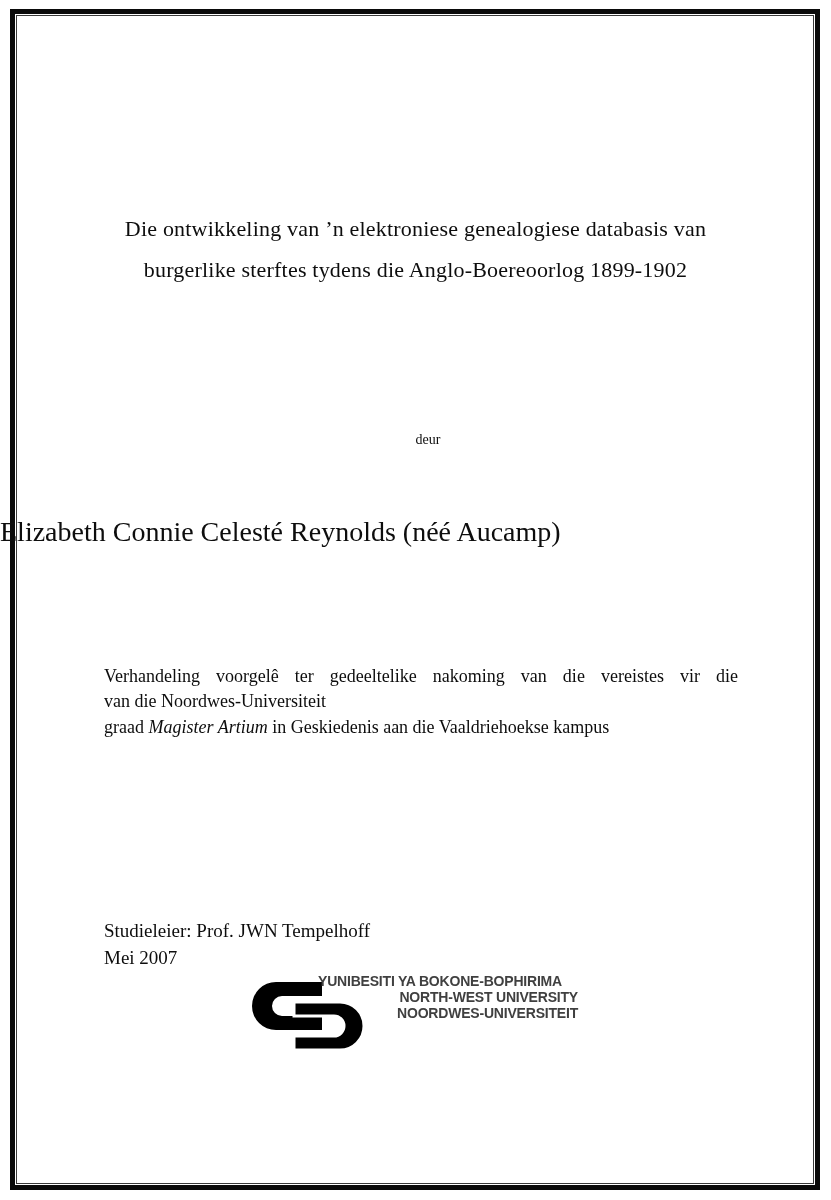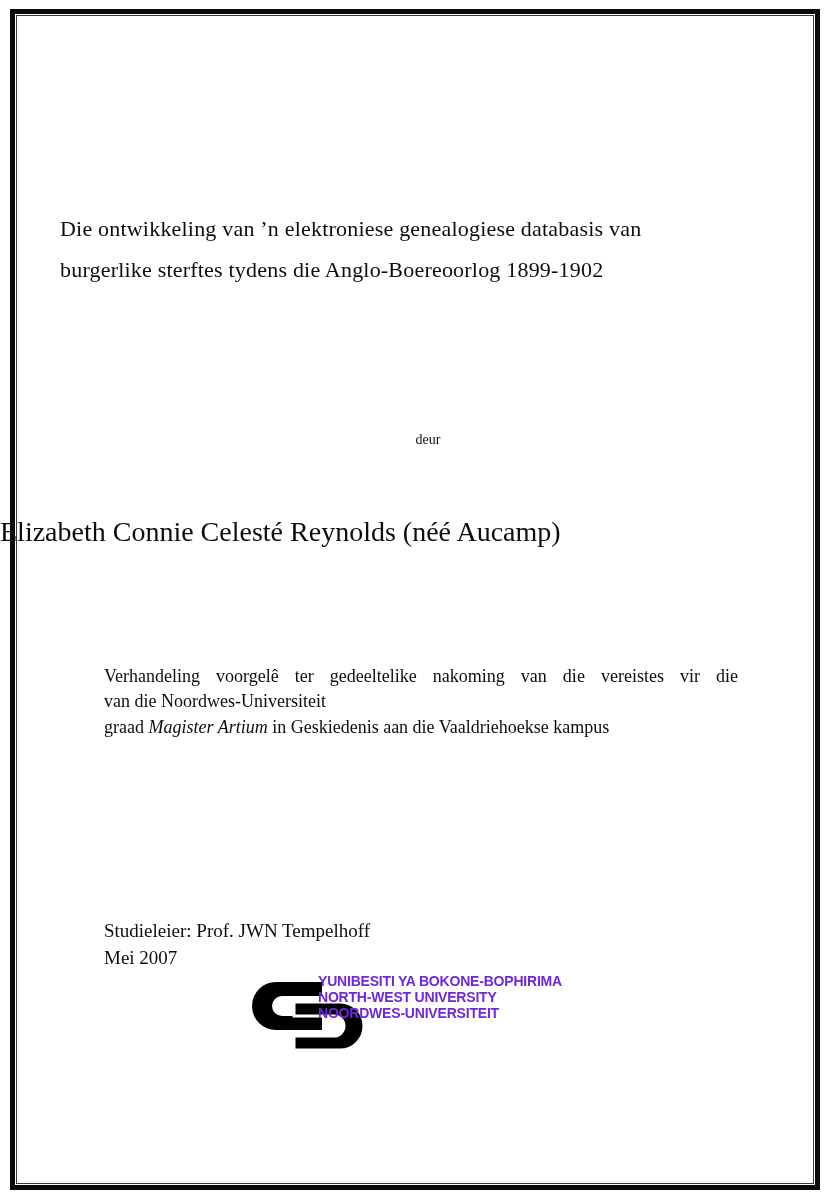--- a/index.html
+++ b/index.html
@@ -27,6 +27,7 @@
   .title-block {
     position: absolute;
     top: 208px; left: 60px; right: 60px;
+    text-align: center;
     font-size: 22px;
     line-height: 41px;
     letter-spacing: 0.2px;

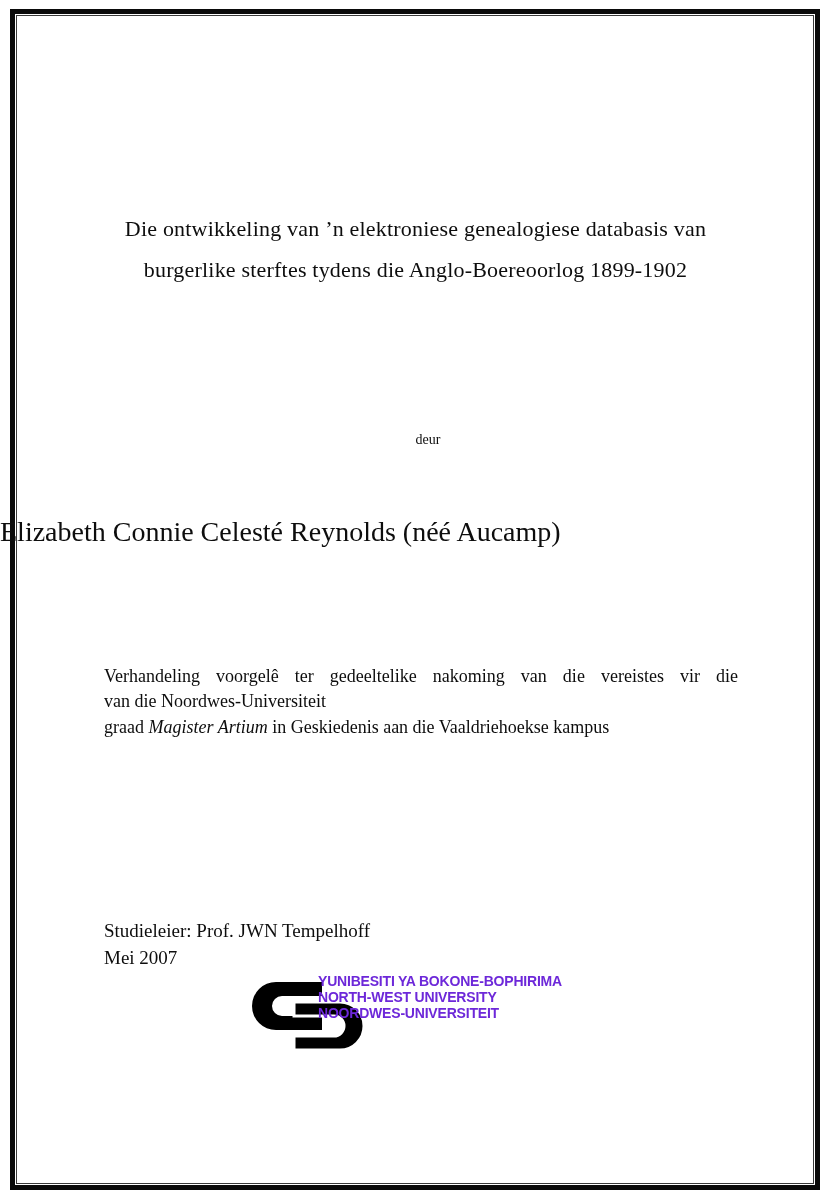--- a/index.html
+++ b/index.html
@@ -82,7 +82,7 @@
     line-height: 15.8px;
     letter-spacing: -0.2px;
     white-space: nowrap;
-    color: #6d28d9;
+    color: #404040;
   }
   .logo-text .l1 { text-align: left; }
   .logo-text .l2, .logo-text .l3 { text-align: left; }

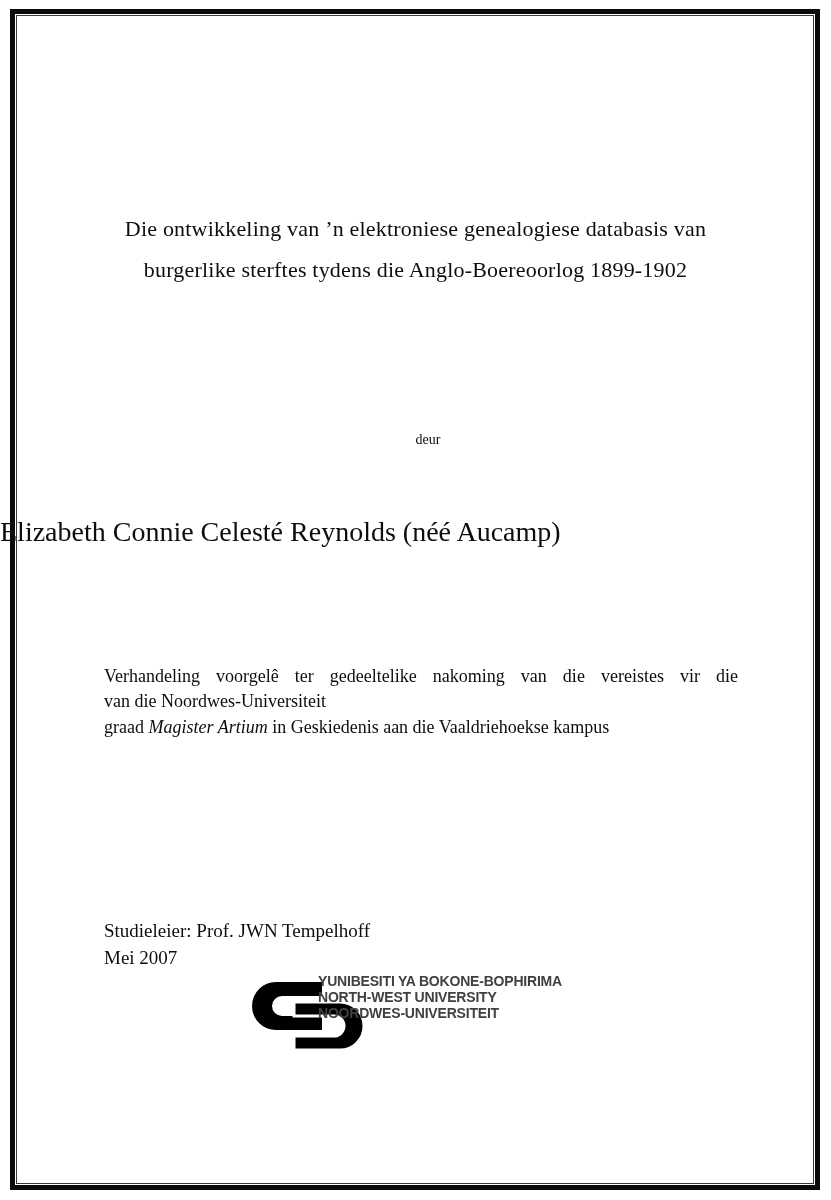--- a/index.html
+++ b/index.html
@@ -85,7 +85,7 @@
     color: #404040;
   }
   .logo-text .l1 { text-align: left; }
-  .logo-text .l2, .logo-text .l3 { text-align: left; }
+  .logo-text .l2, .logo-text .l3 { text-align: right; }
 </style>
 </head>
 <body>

○ ○ ○ ○

◆ WHAT YOU WILL DO:
Check each line of the listing above for the string "text" and return those that contain it.

◆ SOLUTION TO THIS TASK:
+    text-align: center;
   .logo-text .l1 { text-align: left; }
   .logo-text .l2, .logo-text .l3 { text-align: left; }
   .logo-text .l1 { text-align: left; }
-  .logo-text .l2, .logo-text .l3 { text-align: left; }
+  .logo-text .l2, .logo-text .l3 { text-align: right; }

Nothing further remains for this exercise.